>>>
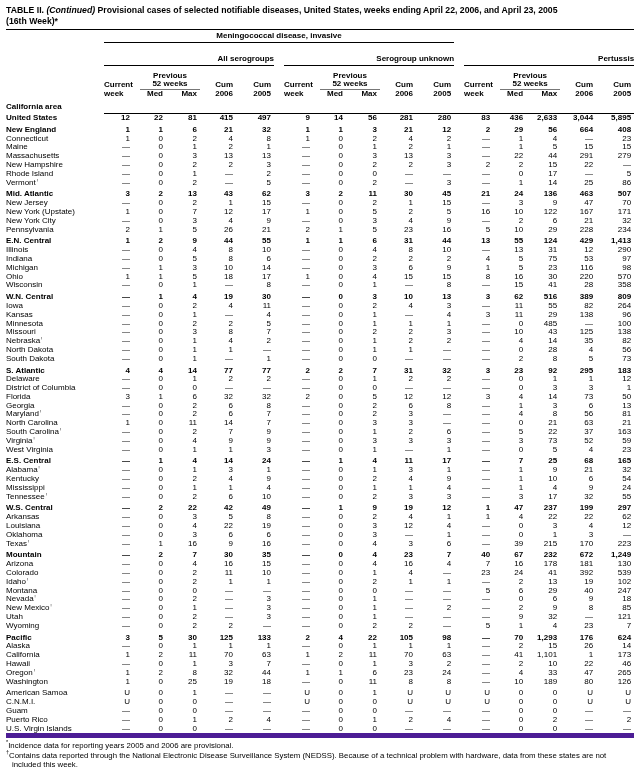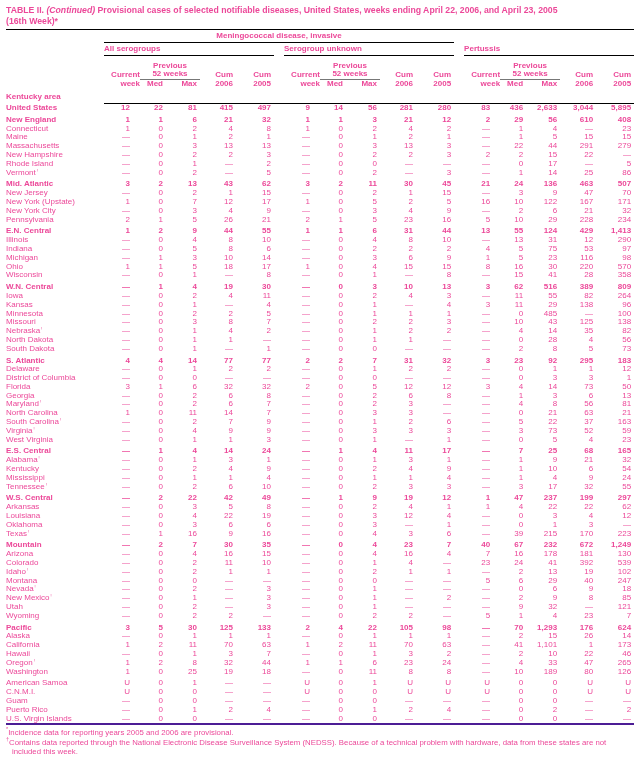--- a/index.html
+++ b/index.html
@@ -7,7 +7,7 @@
     width:640px; height:769px; box-sizing:border-box;
     padding:5px 6px 0 6px;
     font-family:"Liberation Sans", sans-serif;
-    color:#ec4899; background:#fff;
+    color:#000000; background:#fff;
     overflow:hidden;
     border-radius:9px;
   }

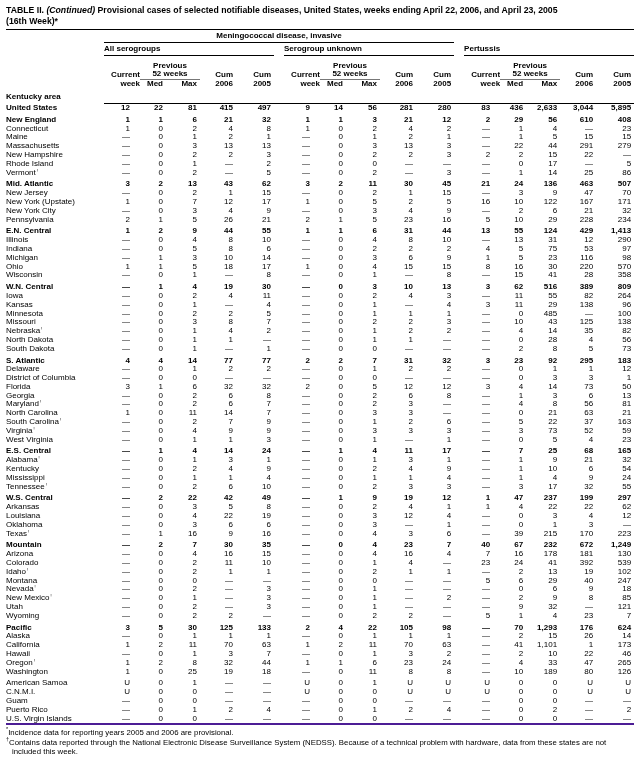--- a/index.html
+++ b/index.html
@@ -15,7 +15,7 @@
   .title .cont { font-style:italic; }
 
   table.tbl { border-collapse:collapse; table-layout:fixed; width:628px;
-              border-top:1px solid #000; border-bottom:2px solid #4c1d95; }
+              border-top:1px solid #000; border-bottom:5px solid #4c1d95; }
   th, td { padding:0; margin:0; font-size:8px; line-height:8.8px; font-weight:normal;
            overflow:hidden; white-space:nowrap; }
   thead th { font-weight:bold; vertical-align:bottom; }

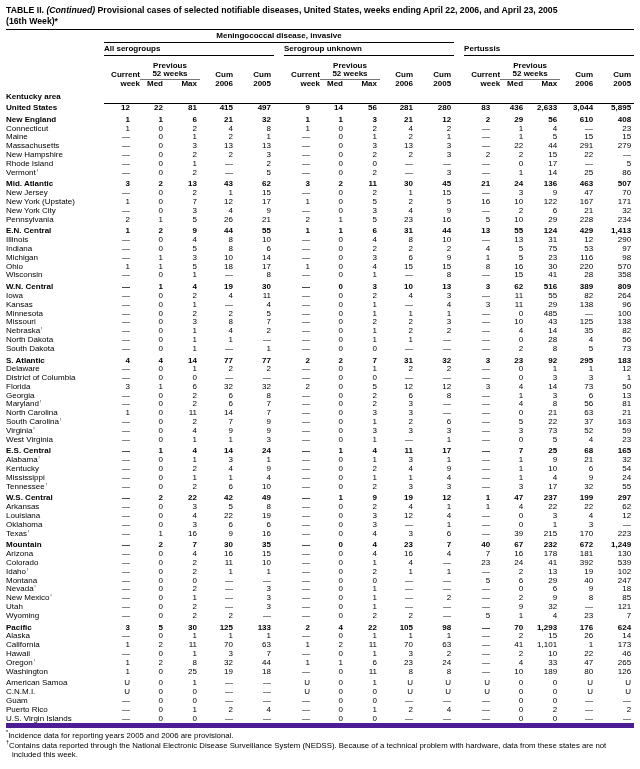--- a/index.html
+++ b/index.html
@@ -20,7 +20,7 @@
            overflow:hidden; white-space:nowrap; }
   thead th { font-weight:bold; vertical-align:bottom; }
   .span-top { text-align:center; border-bottom:1px solid #000; padding-bottom:1px; padding-top:2px; }
-  .span-grp { text-align:left; border-bottom:1px solid #000; padding-bottom:1px; padding-top:2px; }
+  .span-grp { text-align:right; border-bottom:1px solid #000; padding-bottom:1px; padding-top:12px; }
   .prev-h   { text-align:center; padding-top:6px; }
   .wk52     { text-align:center; border-bottom:1px solid #777;margin-top:16px; }
   .h-cw     { text-align:right; }

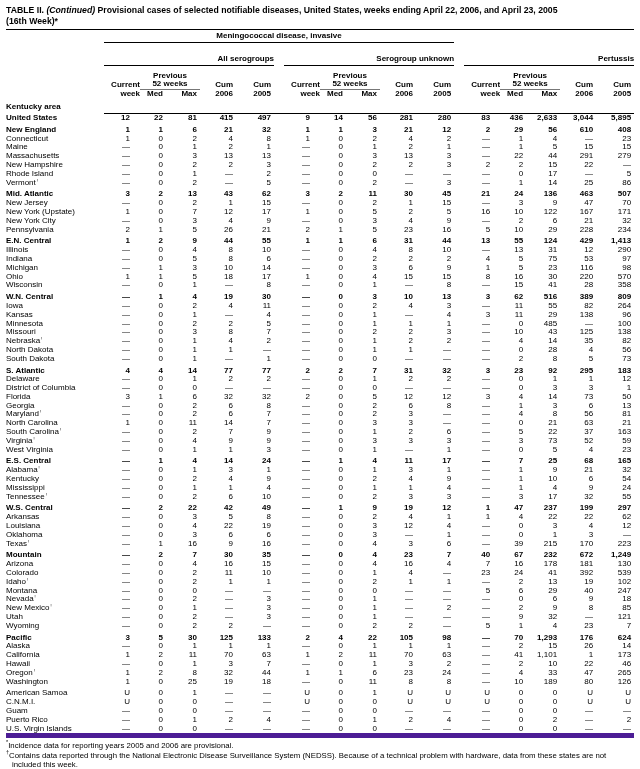--- a/index.html
+++ b/index.html
@@ -23,7 +23,7 @@
   .span-grp { text-align:right; border-bottom:1px solid #000; padding-bottom:1px; padding-top:12px; }
   .prev-h   { text-align:center; padding-top:6px; }
   .wk52     { text-align:center; border-bottom:1px solid #777;margin-top:16px; }
-  .h-cw     { text-align:right; }
+  .h-cw     { text-align:left; }
   .h-num    { text-align:right; padding-right:3px; }
   thead tr.last th { border-bottom:1px solid #000; padding-bottom:14px; }
   .area-h   { text-align:left; vertical-align:bottom; padding-bottom:2px; }

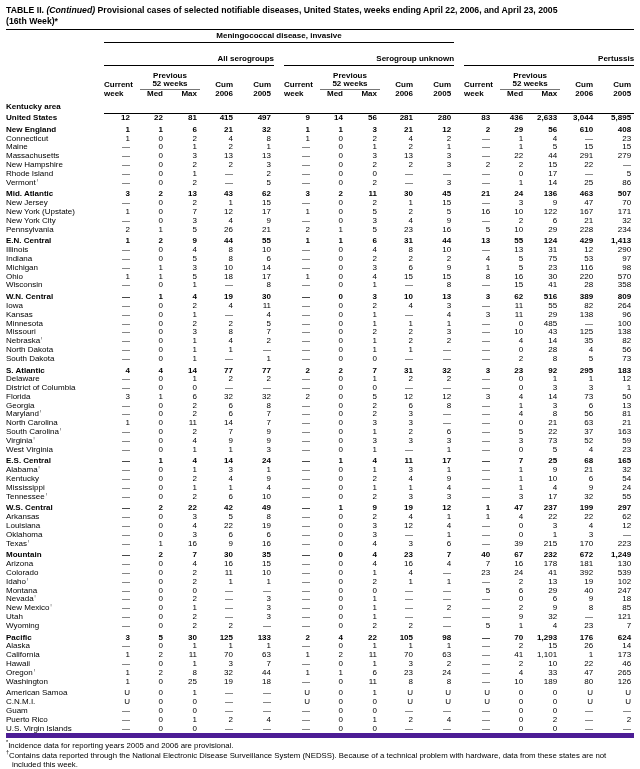--- a/index.html
+++ b/index.html
@@ -89,7 +89,7 @@
         <th class="span-grp" colspan="5">Pertussis</th>
       </tr>
       <tr>
-        <th class="area-h" rowspan="3">Kentucky area</th>
+        <th class="area-h" rowspan="3">California area</th>
         <th></th>
           <th class="prev-h" colspan="2">Previous</th>
           <th></th>

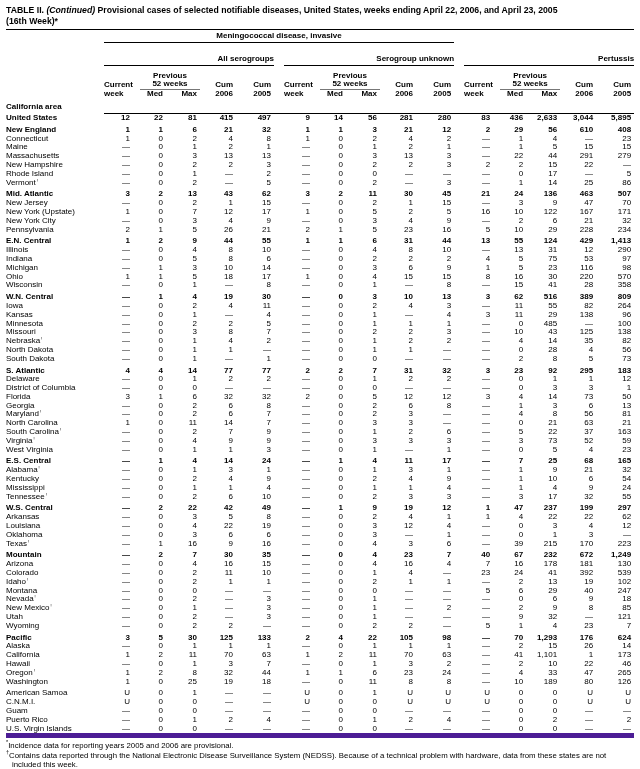--- a/index.html
+++ b/index.html
@@ -182,7 +182,7 @@
           <td class="num c0">2</td>
           <td class="num c1">29</td>
           <td class="num c2">56</td>
-          <td class="num c3">610</td>
+          <td class="num c3">664</td>
           <td class="num c4">408</td>
         </tr>
         <tr>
<<<
• The task: An exact retyping of the material, minus the pictures, is the required answer.

• Written answer:
--- a/index.html
+++ b/index.html
@@ -7,7 +7,7 @@
     width:640px; height:769px; box-sizing:border-box;
     padding:5px 6px 0 6px;
     font-family:"Liberation Sans", sans-serif;
-    color:#ec4899; background:#fff;
+    color:#000000; background:#fff;
     overflow:hidden;
     border-radius:9px;
   }

--- a/index.html
+++ b/index.html
@@ -15,7 +15,7 @@
   .title .cont { font-style:italic; }
 
   table.tbl { border-collapse:collapse; table-layout:fixed; width:628px;
-              border-top:1px solid #000; border-bottom:2px solid #4c1d95; }
+              border-top:1px solid #000; border-bottom:5px solid #4c1d95; }
   th, td { padding:0; margin:0; font-size:8px; line-height:8.8px; font-weight:normal;
            overflow:hidden; white-space:nowrap; }
   thead th { font-weight:bold; vertical-align:bottom; }

--- a/index.html
+++ b/index.html
@@ -20,7 +20,7 @@
            overflow:hidden; white-space:nowrap; }
   thead th { font-weight:bold; vertical-align:bottom; }
   .span-top { text-align:center; border-bottom:1px solid #000; padding-bottom:1px; padding-top:2px; }
-  .span-grp { text-align:left; border-bottom:1px solid #000; padding-bottom:1px; padding-top:2px; }
+  .span-grp { text-align:right; border-bottom:1px solid #000; padding-bottom:1px; padding-top:12px; }
   .prev-h   { text-align:center; padding-top:6px; }
   .wk52     { text-align:center; border-bottom:1px solid #777;margin-top:16px; }
   .h-cw     { text-align:right; }

--- a/index.html
+++ b/index.html
@@ -23,7 +23,7 @@
   .span-grp { text-align:right; border-bottom:1px solid #000; padding-bottom:1px; padding-top:12px; }
   .prev-h   { text-align:center; padding-top:6px; }
   .wk52     { text-align:center; border-bottom:1px solid #777;margin-top:16px; }
-  .h-cw     { text-align:right; }
+  .h-cw     { text-align:left; }
   .h-num    { text-align:right; padding-right:3px; }
   thead tr.last th { border-bottom:1px solid #000; padding-bottom:14px; }
   .area-h   { text-align:left; vertical-align:bottom; padding-bottom:2px; }

--- a/index.html
+++ b/index.html
@@ -89,7 +89,7 @@
         <th class="span-grp" colspan="5">Pertussis</th>
       </tr>
       <tr>
-        <th class="area-h" rowspan="3">Kentucky area</th>
+        <th class="area-h" rowspan="3">California area</th>
         <th></th>
           <th class="prev-h" colspan="2">Previous</th>
           <th></th>

--- a/index.html
+++ b/index.html
@@ -182,7 +182,7 @@
           <td class="num c0">2</td>
           <td class="num c1">29</td>
           <td class="num c2">56</td>
-          <td class="num c3">610</td>
+          <td class="num c3">664</td>
           <td class="num c4">408</td>
         </tr>
         <tr>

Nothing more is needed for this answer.